Which lines in the records below contain the word "margin"? Report each of them.
*** Data in this exercise Section Begins ***
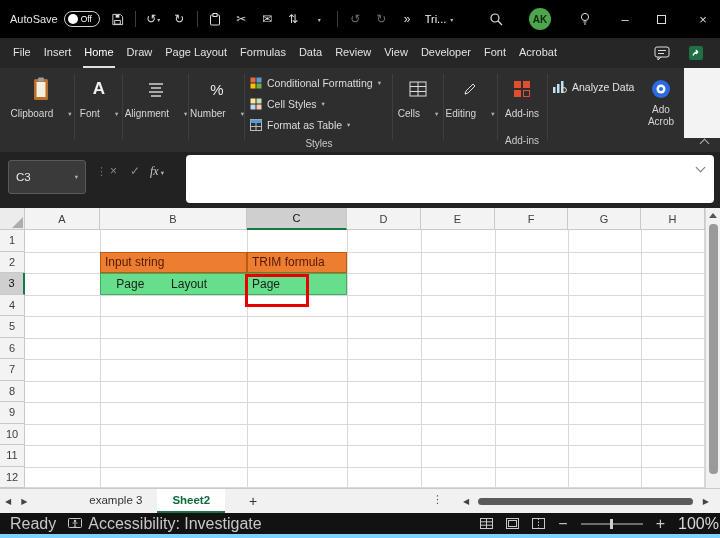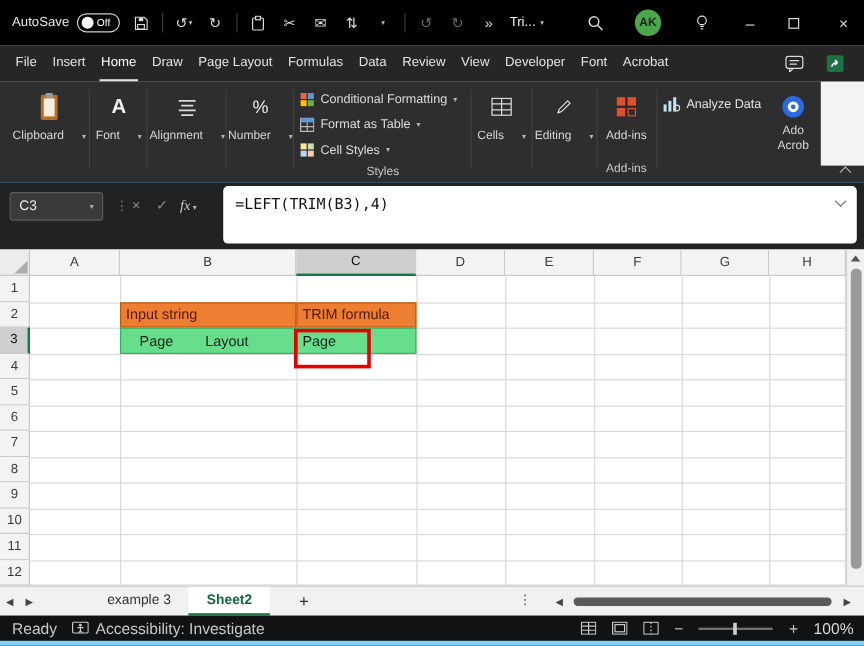--- a/index.html
+++ b/index.html
@@ -292,22 +292,22 @@
       </div>
       <div class="sbtn">
         <svg width="12" height="12" viewBox="0 0 12 12">
+            <rect x="0.5" y="0.5" width="5" height="5" fill="#FFE699"></rect>
+            <rect x="6.5" y="0.5" width="5" height="5" fill="#C6E0B4"></rect>
+            <rect x="0.5" y="6.5" width="5" height="5" fill="#BDD7EE"></rect>
+            <rect x="6.5" y="6.5" width="5" height="5" fill="#F8CBAD"></rect>
+          </svg>
+        <span>Cell Styles</span>
+          <span class="chv">▾</span>
+      </div>
+      <div class="sbtn">
+        <svg width="12" height="12" viewBox="0 0 12 12">
             <rect x="0.5" y="0.5" width="11" height="11" fill="none" stroke="#bbb"></rect>
             <rect x="0.5" y="0.5" width="11" height="3.5" fill="#5B9BD5"></rect>
             <line x1="0.5" y1="7.5" x2="11.5" y2="7.5" stroke="#bbb"></line>
             <line x1="6" y1="4" x2="6" y2="11.5" stroke="#bbb"></line>
           </svg>
         <span>Format as Table</span>
-          <span class="chv">▾</span>
-      </div>
-      <div class="sbtn">
-        <svg width="12" height="12" viewBox="0 0 12 12">
-            <rect x="0.5" y="0.5" width="5" height="5" fill="#FFE699"></rect>
-            <rect x="6.5" y="0.5" width="5" height="5" fill="#C6E0B4"></rect>
-            <rect x="0.5" y="6.5" width="5" height="5" fill="#BDD7EE"></rect>
-            <rect x="6.5" y="6.5" width="5" height="5" fill="#F8CBAD"></rect>
-          </svg>
-        <span>Cell Styles</span>
           <span class="chv">▾</span>
       </div>
       <div class="gbottom">Styles</div>

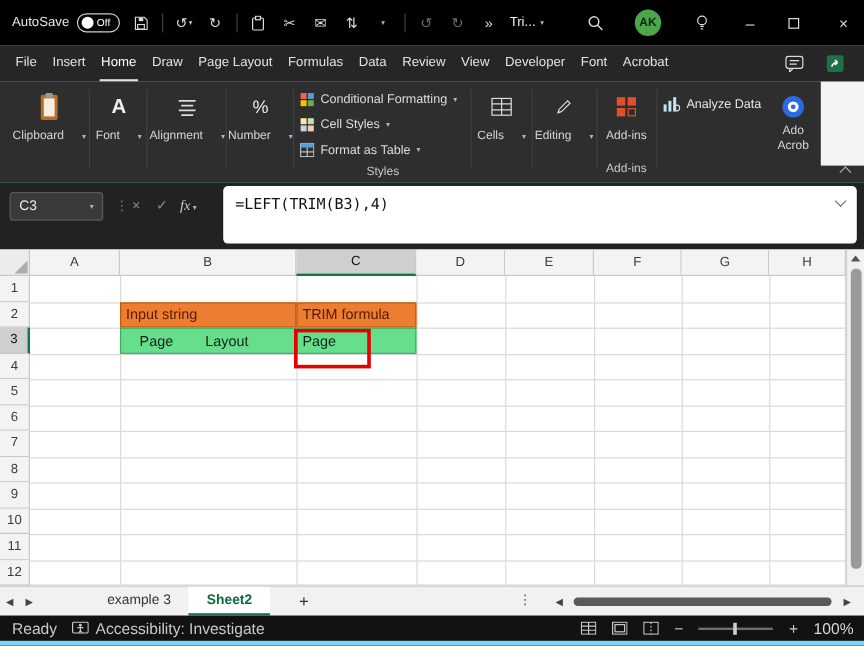--- a/index.html
+++ b/index.html
@@ -57,7 +57,7 @@
 
   
   .formulabar{position:absolute;left:0;top:152px;width:720px;height:56px;background:#222}
-  .namebox{position:absolute;left:8px;top:8px;width:78px;height:24px;background:#3a3a3a;border:1px solid #5a5a5a;
+  .namebox{position:absolute;left:8px;top:8px;width:78px;height:34px;background:#3a3a3a;border:1px solid #5a5a5a;
            border-radius:3px;display:flex;align-items:center;padding:0 7px;color:#ececec;font-size:11.5px}
   .namebox .chv{margin-left:auto}
   .fb-dots{position:absolute;left:96px;top:13px;color:#7a7a7a;font-size:11px}

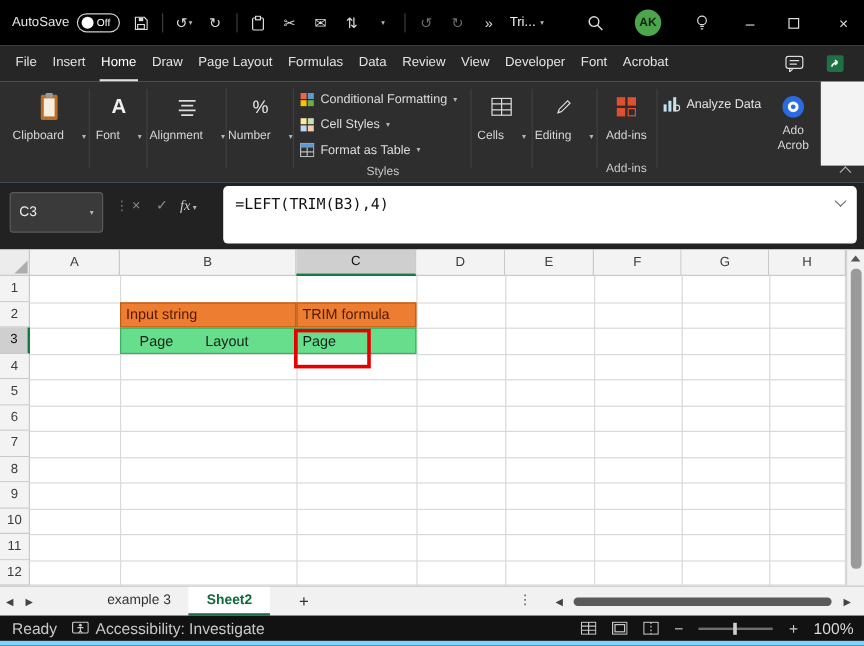--- a/index.html
+++ b/index.html
@@ -398,7 +398,6 @@
     <span class="fb-ck">✓</span>
     <span class="fb-fx"><span>fx</span><span class="chv">▾</span></span>
     <div class="finput">
-      <span>=LEFT(TRIM(B3),4)</span>
       <span class="fb-expand">
           <span class="chev-dn"></span>
         </span>

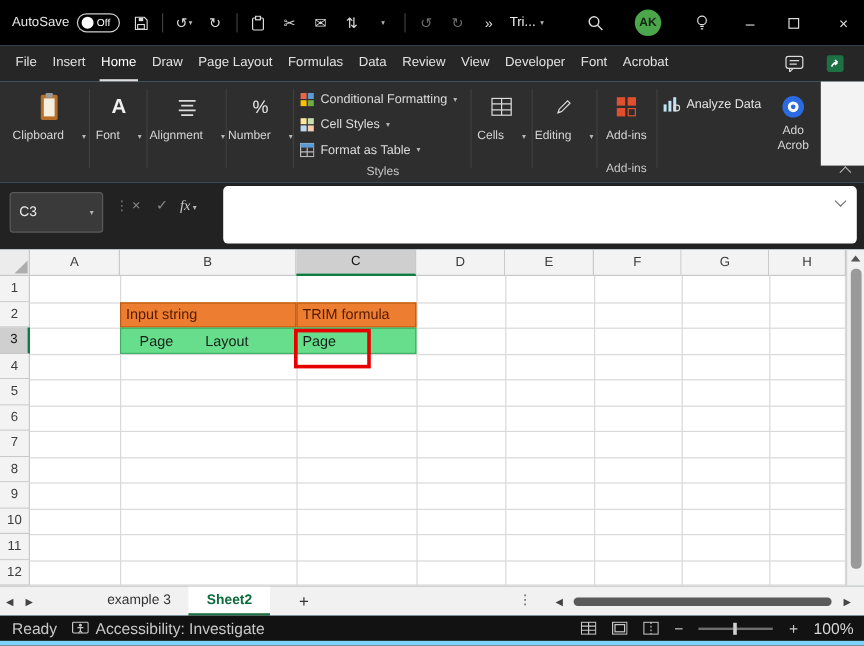--- a/index.html
+++ b/index.html
@@ -109,7 +109,7 @@
 
   
   .statusbar{position:absolute;left:0;top:513px;width:720px;height:21px;background:#121212;color:#c8c8c8;
-             display:flex;align-items:center;padding:0 10px;gap:12px;font-size:13px}
+             display:flex;align-items:center;padding:0 10px;gap:12px;font-size:16px}
   .sb-acc{display:flex;align-items:center;gap:6px}
   .sb-right{margin-left:auto;display:flex;align-items:center;gap:13px}
   .zoom-track{width:62px;height:2px;background:#6e6e6e;position:relative}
*** Data in this exercise Section Ends ***
Exercise response:
   .namebox .chv{margin-left:auto}
   .sb-right{margin-left:auto;display:flex;align-items:center;gap:13px}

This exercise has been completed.